But now Jose is in a major contract situation. He needs to let other teams that he has that strong desire to start and be part of a winner. His agent probably told him teams will want to see that fire in order to pay big $$$. Jose want people to know that it is not a given he will just return to Toronto and is open for business. That is smart.

The reason most fans prefer Jose (probably 60/40 or 70/30 split) is because TJ doesn't play smart and looks selfish on the court at times. Jose is more of that Alvin Williams type PG we loved but a much better set-up guy.

I think BC could trade either guy and I am fine with that. Most people will be if we get good pieces in return. I don't fully believe in TJ's supposed 'upside' because I don't know if he can raise his bball IQ enough to become a top level PG, and his physical size (regardless of injury) make him a poor finisher in traffic.

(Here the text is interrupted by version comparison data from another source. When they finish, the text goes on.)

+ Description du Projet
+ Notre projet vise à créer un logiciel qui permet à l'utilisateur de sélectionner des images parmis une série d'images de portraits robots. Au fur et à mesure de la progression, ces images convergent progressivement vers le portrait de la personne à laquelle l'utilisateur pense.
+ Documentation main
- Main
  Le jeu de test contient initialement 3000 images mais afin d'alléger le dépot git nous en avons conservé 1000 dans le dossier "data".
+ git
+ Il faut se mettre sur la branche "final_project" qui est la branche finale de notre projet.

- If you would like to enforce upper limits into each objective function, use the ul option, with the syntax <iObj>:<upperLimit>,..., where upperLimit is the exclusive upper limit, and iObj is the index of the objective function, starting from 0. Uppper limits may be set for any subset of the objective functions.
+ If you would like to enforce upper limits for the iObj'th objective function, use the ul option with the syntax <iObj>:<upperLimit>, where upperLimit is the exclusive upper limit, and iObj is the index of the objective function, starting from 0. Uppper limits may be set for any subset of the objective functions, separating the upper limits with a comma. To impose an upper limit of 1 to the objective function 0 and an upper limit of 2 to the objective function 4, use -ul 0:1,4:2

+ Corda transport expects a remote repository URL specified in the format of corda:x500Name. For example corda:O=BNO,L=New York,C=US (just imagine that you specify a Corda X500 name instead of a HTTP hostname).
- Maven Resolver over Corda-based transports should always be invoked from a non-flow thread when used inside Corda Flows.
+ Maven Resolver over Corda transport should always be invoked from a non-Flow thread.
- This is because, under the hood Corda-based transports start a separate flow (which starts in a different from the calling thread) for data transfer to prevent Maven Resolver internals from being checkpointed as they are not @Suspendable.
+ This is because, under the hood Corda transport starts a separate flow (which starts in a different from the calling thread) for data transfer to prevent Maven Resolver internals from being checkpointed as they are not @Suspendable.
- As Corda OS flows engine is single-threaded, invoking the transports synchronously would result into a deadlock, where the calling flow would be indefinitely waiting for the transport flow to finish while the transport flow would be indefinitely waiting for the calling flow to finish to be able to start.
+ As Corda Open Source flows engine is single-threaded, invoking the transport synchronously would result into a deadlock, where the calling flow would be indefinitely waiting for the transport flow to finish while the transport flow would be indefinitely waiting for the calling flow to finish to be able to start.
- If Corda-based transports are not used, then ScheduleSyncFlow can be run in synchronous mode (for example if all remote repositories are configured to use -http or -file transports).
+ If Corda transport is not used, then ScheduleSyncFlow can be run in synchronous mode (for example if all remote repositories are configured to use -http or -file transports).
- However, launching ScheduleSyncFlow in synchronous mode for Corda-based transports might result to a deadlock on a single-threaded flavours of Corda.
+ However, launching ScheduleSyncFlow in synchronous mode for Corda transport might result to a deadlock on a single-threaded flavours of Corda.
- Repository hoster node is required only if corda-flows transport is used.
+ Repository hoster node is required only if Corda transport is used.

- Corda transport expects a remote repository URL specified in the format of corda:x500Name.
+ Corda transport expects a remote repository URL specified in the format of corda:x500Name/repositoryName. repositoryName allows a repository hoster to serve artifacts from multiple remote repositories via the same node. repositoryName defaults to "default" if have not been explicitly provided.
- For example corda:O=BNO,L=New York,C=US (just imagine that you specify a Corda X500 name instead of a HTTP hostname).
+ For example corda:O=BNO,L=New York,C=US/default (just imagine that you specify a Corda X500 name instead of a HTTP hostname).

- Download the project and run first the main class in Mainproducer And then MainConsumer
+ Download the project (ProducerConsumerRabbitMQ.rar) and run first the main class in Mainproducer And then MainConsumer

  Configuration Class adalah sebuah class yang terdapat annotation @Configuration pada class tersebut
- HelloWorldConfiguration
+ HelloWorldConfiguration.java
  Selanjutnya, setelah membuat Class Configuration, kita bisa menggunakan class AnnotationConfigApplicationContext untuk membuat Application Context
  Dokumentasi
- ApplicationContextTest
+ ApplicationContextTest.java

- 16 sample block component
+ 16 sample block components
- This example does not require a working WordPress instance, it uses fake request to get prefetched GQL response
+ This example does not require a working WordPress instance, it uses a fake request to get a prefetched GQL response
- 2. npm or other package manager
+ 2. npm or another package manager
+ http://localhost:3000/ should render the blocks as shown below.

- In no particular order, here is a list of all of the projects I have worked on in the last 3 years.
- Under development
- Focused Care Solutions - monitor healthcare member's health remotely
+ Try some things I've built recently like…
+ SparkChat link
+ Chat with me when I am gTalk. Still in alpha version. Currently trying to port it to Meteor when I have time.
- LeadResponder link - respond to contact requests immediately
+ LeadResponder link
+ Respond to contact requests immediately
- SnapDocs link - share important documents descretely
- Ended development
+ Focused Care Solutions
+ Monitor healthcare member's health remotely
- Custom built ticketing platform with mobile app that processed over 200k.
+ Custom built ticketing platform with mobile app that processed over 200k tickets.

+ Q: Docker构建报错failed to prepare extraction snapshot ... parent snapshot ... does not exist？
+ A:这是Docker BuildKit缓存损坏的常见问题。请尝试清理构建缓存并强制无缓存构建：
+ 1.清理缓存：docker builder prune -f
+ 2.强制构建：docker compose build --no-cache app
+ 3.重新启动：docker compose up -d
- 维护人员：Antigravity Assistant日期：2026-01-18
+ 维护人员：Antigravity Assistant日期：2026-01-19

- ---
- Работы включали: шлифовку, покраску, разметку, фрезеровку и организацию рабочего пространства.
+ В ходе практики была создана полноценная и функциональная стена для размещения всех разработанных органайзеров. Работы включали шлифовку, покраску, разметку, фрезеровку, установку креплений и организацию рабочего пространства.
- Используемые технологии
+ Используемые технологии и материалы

I think both PGs are perfect for a tandem system and may not shine as brightly on their own.

Some lottery teams really don't want their picks. If they end up top 3 Raps could come calling with nice assets to offer.


----------



## Ruff Draft (Nov 21, 2004)

Jose is going to net you much more than T.J. The question is if they want a stud PG, or another great talent somewhere else.


----------



## superdude211 (Apr 3, 2004)

> Sources indicate the Raptors will be active on June 26. The Raptors are beginning to shop PG T.J. Ford, according to a league executive.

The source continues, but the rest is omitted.